Russian society created to spread Christianity in the Caucasus

The Society for the Restoration of Orthodox Christianity in the Caucasus (Общество Восстановления Православного Христианства на Кавказе) was a public organization in the Russian Empire founded in 1860 to spread Eastern Orthodoxy in the Caucasus after it was conquered by Russian Empire in the 19th century. It was dissolved in 1917.

== History ==
As a Christian state, Russian Empire had already had the experience of converting the local population to Christianity, before the Russian conquest of Azerbaijan, across the states it conquered, especially, those inhabited by Moslems.
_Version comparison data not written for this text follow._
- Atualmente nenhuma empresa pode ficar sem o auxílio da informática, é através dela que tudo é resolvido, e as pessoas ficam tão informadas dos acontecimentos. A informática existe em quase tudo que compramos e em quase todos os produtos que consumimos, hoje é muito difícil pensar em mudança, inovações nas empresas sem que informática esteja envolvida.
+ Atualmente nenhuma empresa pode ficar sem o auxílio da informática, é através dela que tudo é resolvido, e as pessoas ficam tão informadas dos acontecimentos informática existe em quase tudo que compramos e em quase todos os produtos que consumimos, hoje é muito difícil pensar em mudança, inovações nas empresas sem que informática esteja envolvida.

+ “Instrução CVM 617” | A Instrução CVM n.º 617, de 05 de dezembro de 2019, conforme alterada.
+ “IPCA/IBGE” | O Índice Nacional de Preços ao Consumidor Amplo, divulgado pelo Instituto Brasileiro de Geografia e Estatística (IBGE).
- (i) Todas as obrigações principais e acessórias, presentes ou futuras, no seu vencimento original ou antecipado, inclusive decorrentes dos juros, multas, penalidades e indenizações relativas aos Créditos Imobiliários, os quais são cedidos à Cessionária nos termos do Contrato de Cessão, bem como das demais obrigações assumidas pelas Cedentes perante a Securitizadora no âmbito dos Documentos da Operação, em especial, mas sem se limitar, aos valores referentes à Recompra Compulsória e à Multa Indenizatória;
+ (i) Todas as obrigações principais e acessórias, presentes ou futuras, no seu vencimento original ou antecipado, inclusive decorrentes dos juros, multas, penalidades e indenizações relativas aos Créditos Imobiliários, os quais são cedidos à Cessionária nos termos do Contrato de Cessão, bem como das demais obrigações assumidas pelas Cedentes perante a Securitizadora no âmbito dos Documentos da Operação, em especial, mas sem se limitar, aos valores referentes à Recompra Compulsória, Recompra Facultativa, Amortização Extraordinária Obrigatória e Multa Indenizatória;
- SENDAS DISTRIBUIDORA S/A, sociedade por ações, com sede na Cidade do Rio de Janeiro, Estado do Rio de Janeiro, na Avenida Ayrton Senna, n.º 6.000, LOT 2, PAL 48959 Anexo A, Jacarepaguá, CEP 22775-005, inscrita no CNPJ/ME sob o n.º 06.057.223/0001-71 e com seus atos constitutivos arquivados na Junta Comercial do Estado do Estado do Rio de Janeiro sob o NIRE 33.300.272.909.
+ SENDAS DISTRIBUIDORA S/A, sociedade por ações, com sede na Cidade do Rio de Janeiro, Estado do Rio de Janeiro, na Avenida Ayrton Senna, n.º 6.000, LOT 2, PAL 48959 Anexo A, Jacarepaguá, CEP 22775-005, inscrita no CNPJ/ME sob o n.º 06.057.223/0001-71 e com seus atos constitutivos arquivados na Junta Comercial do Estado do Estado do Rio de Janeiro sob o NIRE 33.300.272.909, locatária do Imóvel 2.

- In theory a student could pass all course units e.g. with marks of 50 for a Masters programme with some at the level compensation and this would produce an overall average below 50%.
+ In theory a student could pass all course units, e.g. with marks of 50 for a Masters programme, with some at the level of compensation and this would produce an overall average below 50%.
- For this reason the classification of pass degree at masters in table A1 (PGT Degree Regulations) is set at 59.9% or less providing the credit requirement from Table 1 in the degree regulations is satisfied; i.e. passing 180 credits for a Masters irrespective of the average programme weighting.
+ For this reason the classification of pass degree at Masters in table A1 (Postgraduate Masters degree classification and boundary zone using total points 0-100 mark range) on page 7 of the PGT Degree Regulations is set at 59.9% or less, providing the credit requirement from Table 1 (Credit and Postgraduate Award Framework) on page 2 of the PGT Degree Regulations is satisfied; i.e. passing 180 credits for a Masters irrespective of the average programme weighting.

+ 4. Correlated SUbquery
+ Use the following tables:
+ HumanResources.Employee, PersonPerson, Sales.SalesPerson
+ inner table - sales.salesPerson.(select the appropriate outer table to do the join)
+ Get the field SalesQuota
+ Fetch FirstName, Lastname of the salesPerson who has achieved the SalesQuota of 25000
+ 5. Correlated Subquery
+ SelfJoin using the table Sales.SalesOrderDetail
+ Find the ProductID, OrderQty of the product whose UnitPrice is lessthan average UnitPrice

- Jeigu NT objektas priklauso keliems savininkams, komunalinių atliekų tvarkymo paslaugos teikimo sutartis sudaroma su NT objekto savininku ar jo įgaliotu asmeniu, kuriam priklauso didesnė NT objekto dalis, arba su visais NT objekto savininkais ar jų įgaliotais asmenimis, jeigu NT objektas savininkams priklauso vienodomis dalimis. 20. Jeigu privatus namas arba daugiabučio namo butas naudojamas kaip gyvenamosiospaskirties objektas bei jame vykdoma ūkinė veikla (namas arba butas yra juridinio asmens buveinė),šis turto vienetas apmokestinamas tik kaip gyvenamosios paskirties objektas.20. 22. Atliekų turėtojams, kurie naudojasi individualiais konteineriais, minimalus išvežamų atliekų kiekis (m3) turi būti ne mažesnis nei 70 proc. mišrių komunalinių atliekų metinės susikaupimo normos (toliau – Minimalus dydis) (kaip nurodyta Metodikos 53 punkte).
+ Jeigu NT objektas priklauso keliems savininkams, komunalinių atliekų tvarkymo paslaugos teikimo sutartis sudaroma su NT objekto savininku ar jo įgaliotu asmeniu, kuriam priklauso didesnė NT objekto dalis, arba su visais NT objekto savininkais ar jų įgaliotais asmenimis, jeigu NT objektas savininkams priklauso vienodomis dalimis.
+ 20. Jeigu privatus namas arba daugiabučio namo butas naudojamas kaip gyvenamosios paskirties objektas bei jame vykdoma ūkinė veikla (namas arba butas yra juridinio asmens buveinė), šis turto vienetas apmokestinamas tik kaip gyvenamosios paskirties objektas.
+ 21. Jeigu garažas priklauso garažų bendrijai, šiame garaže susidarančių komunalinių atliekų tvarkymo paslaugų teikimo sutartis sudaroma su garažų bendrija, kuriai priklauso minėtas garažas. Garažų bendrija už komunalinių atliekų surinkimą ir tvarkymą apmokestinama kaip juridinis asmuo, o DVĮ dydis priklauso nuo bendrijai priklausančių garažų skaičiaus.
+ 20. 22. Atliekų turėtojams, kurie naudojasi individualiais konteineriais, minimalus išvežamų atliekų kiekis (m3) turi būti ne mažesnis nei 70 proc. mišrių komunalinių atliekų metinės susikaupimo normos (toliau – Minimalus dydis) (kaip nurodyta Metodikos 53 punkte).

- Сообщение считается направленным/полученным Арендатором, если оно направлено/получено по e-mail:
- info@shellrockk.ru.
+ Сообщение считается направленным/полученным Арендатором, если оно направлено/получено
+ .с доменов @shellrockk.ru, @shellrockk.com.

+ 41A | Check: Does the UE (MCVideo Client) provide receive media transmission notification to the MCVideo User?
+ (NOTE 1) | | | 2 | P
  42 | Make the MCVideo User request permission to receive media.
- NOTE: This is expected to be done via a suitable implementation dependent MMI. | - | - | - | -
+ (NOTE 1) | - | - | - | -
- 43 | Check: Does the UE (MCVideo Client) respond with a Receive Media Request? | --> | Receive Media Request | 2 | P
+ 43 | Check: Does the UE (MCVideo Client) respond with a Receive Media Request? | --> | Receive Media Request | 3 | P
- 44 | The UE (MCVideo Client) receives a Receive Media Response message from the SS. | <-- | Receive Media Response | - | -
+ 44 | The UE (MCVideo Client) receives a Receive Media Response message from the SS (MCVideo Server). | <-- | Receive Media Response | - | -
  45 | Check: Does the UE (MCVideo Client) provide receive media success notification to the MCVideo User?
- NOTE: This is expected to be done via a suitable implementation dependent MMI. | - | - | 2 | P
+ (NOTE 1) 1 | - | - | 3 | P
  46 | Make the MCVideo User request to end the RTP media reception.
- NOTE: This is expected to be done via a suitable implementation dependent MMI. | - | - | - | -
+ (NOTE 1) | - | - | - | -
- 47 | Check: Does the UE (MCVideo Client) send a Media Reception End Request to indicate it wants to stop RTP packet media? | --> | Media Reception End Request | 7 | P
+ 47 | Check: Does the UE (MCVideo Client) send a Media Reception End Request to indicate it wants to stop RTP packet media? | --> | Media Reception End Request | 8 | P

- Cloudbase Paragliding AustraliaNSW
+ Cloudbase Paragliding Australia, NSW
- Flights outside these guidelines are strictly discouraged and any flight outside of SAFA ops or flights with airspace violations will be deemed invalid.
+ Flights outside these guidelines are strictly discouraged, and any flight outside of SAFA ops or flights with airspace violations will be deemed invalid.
From the mid-16th century, the Tsardom of Russia (under Tsar Ivan IV) aimed to pursue a foreign policy of conquering new territories and Christianizing indigenous people throughout these territories. During the invasion of the khanates of Kazan (1552) and Astrakhan (1556), as well as Siberia, Russia consolidated power in these occupied territories, using that exact method of Christianizing the locals and exploiting religious divisions.

The policy of evangelizing the locals from the Jar-Balakan Community and the Elisu Sultanate was carried out by means of the same methods as those used for the locals across Kazan, Astrakhan and Siberia. There were only two differences here:

- The original intent was to evangelize Ingiloys, not the entire population of the Jar-Balakan communities.
- The Georgian Church played the role of the Russian Orthodox Church in spreading Christianity to Azerbaijan.

Residents of the villages of Suskend and Shotavar refused to be Christianized. Soon after, first churches were built in Gakh and Goragan.

== Founding ==
With Russian Empire complete invasion of the Caucasus, in 1860, the Society for the Restoration of Orthodox Christianity in the Caucasus was established to spread Christianity throughout the Caucasus by the initiative of the Exarch of Georgia and Metropolitan Isidore of Kartli-Kakheti and through the efforts of the Viceroy of the Caucasus Prince Alexander Ivanovich Baryatinsky. The Society, founded by order of Russia's Tsar on June 9, 1860, was patronized by Empress of Russia Maria Alexandrovna herself. During its activity, the Society had spent 1.475.482 rubles to spread Christianity to the Caucasus, including Northwest Azerbaijan. It was headquartered in Tbilisi.

In order to run the Society, firstly, a central office and temporary management committee was set up in Tbilisi. The Temporary Committee reserved the right to make decisions on which provinces of the Caucasus, and how, to function. Prince Alexander Baryatinsky, Exarch of Georgia archbishop Eusebius member of the governorship board A. Fadeyev and member of the state council Insarsky were elected as members of the committee. In 1861, Archpriest Ioakim Romanov was also elected as a member.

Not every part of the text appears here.